Il rosa è una creatura informe e pelosa, un mostro che si rotola in scena e, a un certo punto, sparisce. Inizia così una fiaba un po’ strana, con un cavaliere, una principessa e una cugina che si imbarcano in un’inedita quête alla ricerca della smarrita tonalità cromatica. Il primo a ritrovarla è il cavaliere (Gabriele Capilli): una piuma come cimiero sull’elmo virile e la sorpresa della giacca bianca che, rivoltata, scopre righe color ciclamino. Seguono poi la principessa (Aline Nari) e la cugina (Giselda Ranieri), adolescente oppressa del rosa, ma che, alla fine trova, la sua tonalità, la sua forma e riesce a evadere dalla concezione soffocante del colore ritenuto (convenzionalmente) femminile. La libertà ritrovata non è solo cromatica, è liberazione della forma: gonne indossate come maglie, foulard in testa, pantaloni arrotolati in vita. Un percorso ricalcato sul modello delle favole, in cui la conquista finale è la rottura di una normalità opprimente.
Riferimento dichiarato nel (bel) testo spettacolare di Aline Nari, è Dalla parte delle bambine, libro del 1973 a firma di Elena Gianini Belotti, precursore di quella teoria del gender oggi tanto temuta dai genitori reazionari e condannata persino dal nostro amico performer JM Bergoglio. La pedagoga romana afferma che la differenza tra maschile e femminile, per come la conosciamo, è un prodotto esclusivamente culturale: la famiglia, la scuola, i giocattoli, i vestiti; tutto opera per una distinzione superficiale, coercitiva, in cui, per esempio, il rosa è imposto a un sesso e all’altro vietato. Agevolando un facile consumismo, questa visione basata su un vago determinismo biologico rafforza stereotipi riduttivi che ostacolano l’espressione di qualità individuali che non rientrano nelle presunte aspettative della società. Se alle femmine è negata l’indipendenza, ai maschi è proibita (o sconsigliata) la sensibilità in quanto tratto “femminile”: tale tipizzazione forzata è un ostacolo sociale alla creatività, che esiste solo nell’incontro tra sensibilità e indipendenza.

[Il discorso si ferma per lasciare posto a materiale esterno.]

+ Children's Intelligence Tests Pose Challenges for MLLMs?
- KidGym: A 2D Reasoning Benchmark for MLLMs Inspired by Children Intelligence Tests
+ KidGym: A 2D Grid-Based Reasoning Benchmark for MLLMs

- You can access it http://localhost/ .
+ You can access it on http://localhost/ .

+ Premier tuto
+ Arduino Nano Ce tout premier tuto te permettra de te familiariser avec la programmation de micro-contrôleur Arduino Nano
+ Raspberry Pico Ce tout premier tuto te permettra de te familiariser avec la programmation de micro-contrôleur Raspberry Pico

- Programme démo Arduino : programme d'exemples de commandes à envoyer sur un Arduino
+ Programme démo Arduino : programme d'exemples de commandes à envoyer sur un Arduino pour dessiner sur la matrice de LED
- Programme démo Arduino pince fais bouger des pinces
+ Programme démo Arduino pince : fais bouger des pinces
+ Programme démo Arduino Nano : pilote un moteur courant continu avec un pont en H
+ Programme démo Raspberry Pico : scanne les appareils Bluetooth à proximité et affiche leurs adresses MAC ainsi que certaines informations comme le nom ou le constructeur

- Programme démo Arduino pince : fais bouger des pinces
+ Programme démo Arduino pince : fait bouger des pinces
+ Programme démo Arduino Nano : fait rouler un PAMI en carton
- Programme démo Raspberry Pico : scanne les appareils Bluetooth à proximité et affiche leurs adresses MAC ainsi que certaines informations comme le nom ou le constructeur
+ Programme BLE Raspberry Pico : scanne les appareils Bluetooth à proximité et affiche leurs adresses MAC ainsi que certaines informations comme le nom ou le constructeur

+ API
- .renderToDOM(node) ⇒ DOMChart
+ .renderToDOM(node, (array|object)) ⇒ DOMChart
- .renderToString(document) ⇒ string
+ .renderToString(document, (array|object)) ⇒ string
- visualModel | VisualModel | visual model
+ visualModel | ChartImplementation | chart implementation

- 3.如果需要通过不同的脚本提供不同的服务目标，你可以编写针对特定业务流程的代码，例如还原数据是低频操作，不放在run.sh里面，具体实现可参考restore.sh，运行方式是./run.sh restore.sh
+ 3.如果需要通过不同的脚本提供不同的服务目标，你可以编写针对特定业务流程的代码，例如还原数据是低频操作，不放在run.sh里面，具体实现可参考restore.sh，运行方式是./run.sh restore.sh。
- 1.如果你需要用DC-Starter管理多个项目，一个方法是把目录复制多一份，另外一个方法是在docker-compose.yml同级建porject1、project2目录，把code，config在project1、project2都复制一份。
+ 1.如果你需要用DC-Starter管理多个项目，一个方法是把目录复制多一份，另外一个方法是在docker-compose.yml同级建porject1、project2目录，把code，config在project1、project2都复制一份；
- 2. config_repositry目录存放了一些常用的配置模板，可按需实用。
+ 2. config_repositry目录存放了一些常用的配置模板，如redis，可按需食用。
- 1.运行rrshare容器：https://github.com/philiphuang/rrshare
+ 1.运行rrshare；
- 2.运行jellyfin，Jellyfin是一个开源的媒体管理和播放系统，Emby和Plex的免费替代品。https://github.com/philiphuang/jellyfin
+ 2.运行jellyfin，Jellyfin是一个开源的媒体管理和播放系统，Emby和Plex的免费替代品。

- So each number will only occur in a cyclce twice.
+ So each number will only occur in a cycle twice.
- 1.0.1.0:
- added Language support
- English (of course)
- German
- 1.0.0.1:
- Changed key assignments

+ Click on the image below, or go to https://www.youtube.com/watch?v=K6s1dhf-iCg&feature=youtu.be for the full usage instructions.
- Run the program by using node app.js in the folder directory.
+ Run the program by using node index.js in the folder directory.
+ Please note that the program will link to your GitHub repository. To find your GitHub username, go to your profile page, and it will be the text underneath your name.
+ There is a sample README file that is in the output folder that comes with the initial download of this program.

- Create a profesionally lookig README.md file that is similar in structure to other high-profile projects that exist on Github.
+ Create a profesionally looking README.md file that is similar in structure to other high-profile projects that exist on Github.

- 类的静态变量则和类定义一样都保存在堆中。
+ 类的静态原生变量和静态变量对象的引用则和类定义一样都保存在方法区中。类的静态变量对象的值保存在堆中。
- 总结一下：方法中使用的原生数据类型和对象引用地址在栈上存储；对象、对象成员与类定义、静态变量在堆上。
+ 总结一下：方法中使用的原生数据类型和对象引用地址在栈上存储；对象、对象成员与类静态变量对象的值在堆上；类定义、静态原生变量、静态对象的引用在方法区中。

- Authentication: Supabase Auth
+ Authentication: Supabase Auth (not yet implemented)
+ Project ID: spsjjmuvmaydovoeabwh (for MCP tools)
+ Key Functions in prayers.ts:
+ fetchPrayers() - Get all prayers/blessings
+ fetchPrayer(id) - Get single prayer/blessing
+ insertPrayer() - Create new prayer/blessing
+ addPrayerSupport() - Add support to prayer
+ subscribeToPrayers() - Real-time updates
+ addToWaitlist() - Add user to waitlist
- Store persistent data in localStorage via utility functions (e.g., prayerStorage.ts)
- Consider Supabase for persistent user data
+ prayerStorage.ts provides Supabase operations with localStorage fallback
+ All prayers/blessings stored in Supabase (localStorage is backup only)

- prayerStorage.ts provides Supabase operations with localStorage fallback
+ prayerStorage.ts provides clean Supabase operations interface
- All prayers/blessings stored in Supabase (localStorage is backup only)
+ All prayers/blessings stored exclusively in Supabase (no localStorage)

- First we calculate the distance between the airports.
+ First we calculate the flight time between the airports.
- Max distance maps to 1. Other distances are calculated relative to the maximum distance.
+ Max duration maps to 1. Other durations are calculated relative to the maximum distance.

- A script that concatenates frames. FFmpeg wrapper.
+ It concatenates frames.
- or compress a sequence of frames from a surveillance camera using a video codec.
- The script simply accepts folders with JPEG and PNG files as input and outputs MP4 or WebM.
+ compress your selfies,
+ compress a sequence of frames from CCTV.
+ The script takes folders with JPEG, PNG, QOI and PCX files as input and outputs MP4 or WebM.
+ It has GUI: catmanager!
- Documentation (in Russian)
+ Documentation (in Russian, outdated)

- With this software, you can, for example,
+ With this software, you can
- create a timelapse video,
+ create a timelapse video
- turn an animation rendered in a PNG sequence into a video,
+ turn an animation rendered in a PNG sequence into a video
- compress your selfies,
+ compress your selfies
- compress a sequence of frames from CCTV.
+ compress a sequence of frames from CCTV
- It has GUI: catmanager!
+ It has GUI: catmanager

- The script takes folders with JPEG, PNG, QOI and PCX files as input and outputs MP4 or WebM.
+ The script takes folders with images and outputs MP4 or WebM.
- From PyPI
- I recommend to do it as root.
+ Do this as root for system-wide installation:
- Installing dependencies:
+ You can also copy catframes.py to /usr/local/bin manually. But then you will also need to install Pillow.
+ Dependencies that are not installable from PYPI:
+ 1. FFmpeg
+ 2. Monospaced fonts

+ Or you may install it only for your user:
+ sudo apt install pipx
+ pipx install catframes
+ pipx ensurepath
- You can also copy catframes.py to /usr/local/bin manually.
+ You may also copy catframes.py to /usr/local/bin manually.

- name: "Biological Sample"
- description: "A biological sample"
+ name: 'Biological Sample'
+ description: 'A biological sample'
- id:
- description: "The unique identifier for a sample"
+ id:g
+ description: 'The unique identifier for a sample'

I molti bambini presenti al Teatro Fabbricone sembrano pronti a recepire il portato etico e politico dello spettacolo: non si instaura un corpo a corpo in cui le certezze del pubblico vengono smontate in scena. Succede qualcosa di più delicato, come se lo spettacolo si sintonizzasse con i bambini a un livello più profondo e basilare: il pubblico adulto può aderire intellettualmente o rifiutare il messaggio di liberazione dagli stereotipi. Sui bambini, invece, è come se l’incrostazione culturale ancora non avesse attecchito del tutto: il messaggio scenico, in loro, risuona autentico, vitale, non come un pensiero “giusto” cui approdare per via analitica.
Ed è, forse, grazie a questa intima connessione che Aline Nari riesce a parlare ai bambini con un linguaggio a cui non sono abituati. Fin troppo spesso, nel teatro ragazzi, si nota una tendenza ad abbassare – in una visione prepotentemente gerarchica – il proprio linguaggio al presunto livello infantile: il risultato, di solito, sono adulti che, ignorando il senso del ridicolo, finiscono per esprimersi come deficienti. Coreografa e danzatrice, Nari non opera una semplificazione del costrutto scenico: tante sono le sequenze di danza, segmenti di pura suggestione che affascinano i bambini come gli adulti. Il pubblico applaude spesso, interviene, risponde alle domande (più o meno retoriche): chissà se il cielo, o il mare, o l’acqua, o le stelle o la PlayStation sono maschio o femmina. Sicuramente il rosa, come ci insegna Baudelaire, e adesso anche Aline Nari, non è (solo) da femmine.